Phorusrhacids, colloquially known as terror birds, are a clade of large carnivorous flightless birds that were the largest species of apex predators in South America during the Cenozoic era; their temporal range covers from 62 to 1.8 million years (Ma) ago.
They ranged in height from 1–3 metres (3.3–9.8 ft) tall. Their closest modern-day relatives are believed to be the 80 cm-tall seriemas. Titanis walleri, one of the larger species, is also known in North America from Texas and Florida. This makes the phorusrhacids the only known large South American predator to migrate north during the Great American Interchange, which commenced after the Isthmus of Panama land bridge rose about 10 to 15 Ma.

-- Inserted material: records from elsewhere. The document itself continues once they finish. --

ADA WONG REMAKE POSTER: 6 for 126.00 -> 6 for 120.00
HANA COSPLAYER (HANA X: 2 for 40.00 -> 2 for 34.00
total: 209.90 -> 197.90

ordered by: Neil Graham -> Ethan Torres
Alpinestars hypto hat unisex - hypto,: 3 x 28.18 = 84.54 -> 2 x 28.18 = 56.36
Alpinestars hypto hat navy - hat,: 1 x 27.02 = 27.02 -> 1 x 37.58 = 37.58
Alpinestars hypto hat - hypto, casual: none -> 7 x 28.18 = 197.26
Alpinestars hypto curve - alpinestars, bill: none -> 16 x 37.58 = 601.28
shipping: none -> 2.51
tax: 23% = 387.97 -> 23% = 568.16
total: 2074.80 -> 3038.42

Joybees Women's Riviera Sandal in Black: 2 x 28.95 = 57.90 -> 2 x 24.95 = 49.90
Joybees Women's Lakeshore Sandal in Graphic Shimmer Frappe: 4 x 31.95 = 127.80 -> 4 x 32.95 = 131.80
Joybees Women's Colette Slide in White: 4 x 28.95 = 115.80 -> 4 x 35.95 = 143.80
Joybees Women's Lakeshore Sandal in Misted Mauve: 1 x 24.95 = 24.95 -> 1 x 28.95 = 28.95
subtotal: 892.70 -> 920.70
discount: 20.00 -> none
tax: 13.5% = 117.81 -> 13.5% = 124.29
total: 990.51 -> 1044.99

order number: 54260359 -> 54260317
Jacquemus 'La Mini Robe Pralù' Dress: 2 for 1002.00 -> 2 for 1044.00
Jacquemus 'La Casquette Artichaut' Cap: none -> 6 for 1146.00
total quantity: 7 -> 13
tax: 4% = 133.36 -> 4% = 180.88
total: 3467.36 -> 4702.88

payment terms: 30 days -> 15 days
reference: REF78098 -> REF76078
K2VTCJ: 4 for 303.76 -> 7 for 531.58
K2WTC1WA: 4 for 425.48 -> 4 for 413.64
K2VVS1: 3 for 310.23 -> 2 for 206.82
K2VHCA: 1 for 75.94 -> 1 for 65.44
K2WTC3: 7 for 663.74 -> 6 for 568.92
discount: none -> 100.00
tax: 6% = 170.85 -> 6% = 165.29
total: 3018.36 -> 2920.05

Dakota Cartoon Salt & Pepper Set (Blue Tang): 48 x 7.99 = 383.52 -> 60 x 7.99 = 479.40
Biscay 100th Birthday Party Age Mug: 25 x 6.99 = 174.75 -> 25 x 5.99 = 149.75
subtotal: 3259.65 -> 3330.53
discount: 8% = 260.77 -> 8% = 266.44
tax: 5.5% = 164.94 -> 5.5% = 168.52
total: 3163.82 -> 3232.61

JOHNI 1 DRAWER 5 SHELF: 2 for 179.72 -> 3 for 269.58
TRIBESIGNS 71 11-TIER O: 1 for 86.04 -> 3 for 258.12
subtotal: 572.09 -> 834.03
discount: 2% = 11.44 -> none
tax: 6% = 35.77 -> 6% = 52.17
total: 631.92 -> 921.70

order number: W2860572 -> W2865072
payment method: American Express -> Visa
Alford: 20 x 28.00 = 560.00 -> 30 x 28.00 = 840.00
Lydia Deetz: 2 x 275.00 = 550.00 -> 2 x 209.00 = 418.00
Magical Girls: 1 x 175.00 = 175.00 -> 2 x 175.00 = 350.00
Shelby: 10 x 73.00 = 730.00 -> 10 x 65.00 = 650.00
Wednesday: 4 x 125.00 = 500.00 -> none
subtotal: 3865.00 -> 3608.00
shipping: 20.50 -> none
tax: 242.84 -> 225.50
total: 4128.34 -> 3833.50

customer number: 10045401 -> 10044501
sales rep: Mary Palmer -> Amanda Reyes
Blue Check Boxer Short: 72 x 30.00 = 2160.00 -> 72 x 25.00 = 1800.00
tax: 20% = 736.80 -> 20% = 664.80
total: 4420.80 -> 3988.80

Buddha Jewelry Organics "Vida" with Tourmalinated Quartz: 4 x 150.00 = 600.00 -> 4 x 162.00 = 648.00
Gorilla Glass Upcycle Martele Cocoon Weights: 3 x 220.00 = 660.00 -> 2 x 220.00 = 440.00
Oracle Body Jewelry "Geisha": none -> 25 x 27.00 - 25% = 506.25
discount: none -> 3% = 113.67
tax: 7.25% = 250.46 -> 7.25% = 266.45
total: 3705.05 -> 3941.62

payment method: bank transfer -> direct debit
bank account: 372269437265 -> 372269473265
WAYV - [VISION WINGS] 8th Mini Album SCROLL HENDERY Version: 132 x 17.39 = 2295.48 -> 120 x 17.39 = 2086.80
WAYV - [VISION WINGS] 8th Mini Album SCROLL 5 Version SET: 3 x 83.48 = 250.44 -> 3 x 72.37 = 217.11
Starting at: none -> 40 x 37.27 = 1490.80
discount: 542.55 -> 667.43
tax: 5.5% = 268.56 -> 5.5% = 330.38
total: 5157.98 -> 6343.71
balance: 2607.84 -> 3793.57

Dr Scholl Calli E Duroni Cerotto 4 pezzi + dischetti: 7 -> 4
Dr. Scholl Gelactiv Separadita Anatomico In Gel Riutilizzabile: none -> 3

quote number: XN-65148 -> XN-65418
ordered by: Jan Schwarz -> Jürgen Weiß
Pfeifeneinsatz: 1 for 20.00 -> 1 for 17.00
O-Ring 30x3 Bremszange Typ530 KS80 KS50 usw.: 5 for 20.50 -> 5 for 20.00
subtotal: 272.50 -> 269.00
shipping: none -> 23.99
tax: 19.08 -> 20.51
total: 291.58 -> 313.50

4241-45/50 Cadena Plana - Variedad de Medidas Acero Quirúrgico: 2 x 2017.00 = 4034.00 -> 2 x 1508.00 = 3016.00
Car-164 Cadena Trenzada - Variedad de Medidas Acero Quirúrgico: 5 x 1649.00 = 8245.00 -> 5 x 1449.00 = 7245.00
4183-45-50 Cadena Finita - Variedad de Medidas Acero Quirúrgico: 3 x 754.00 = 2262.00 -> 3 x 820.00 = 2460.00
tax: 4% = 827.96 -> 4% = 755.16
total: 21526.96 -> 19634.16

It was once believed that T. walleri became extinct in North America around the time of the arrival of humans, but subsequent datings of Titanis fossils provided no evidence for their survival after 1.8 Ma. Still, reports from Uruguay of new findings dating to 450,000 and 17,000 years ago, would imply that some phorusrhacids survived there until very recently (i.e., until the late Pleistocene); but this claim is debated.
Phorusrhacids may have even made their way into Africa; the genus Lavocatavis was recently discovered in Algeria, but its status as a true phorusrhacid is questioned. A possible European form, Eleutherornis, has also been identified, suggesting that this group had a wider geographical range in the Paleogene.
The closely related bathornithids occupied a similar ecological niche in North America across the Eocene to Miocene; some, like Paracrax, reached similar sizes to the largest phorusrhacids. At least one analysis recovers Bathornis as sister taxa to phorusrhacids, on the basis of shared features in the jaws and coracoid, though this has been seriously contested, as these might have evolved independently for the same carnivorous, flightless lifestyle.